Collected data
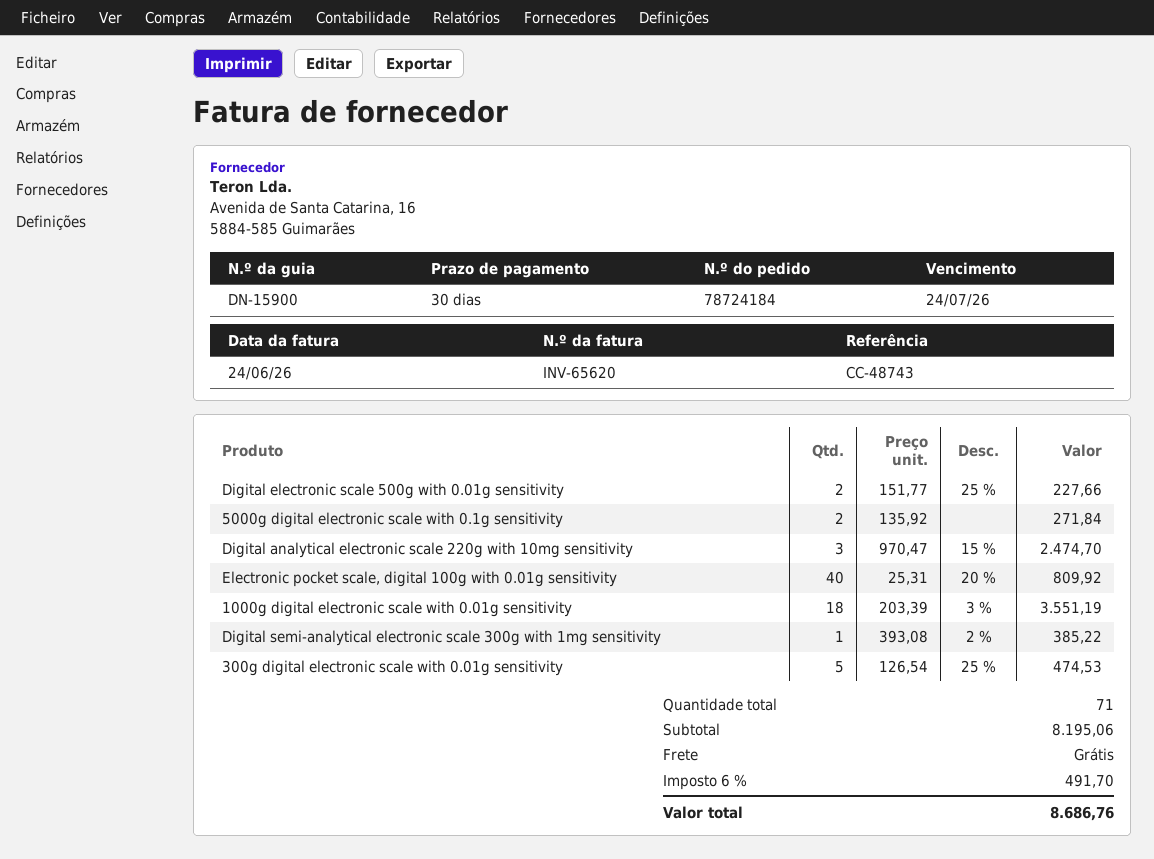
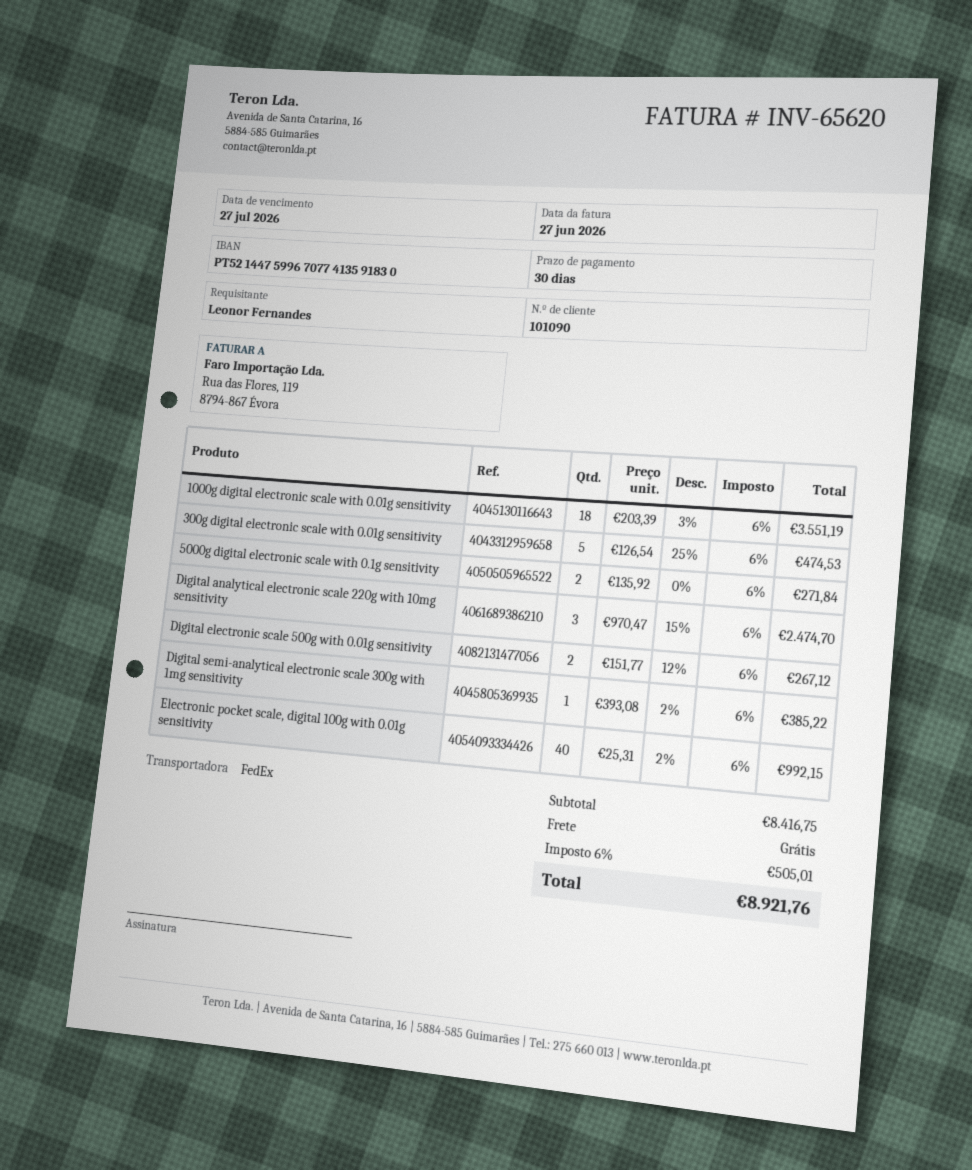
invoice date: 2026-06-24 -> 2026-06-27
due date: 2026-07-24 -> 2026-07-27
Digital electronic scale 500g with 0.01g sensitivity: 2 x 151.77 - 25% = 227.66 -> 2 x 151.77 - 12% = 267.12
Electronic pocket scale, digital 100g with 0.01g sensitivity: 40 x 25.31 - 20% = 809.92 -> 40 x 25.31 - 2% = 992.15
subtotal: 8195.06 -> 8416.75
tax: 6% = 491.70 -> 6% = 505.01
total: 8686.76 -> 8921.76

◆ **What you need to do**:
Begin at the first line of the entries and end at the line containing "subtotal: 8195.06 -> 8416.75": write out each line exactly, skipping pictures.

◆ **Answer to this task**:
invoice date: 2026-06-24 -> 2026-06-27
due date: 2026-07-24 -> 2026-07-27
Digital electronic scale 500g with 0.01g sensitivity: 2 x 151.77 - 25% = 227.66 -> 2 x 151.77 - 12% = 267.12
Electronic pocket scale, digital 100g with 0.01g sensitivity: 40 x 25.31 - 20% = 809.92 -> 40 x 25.31 - 2% = 992.15
subtotal: 8195.06 -> 8416.75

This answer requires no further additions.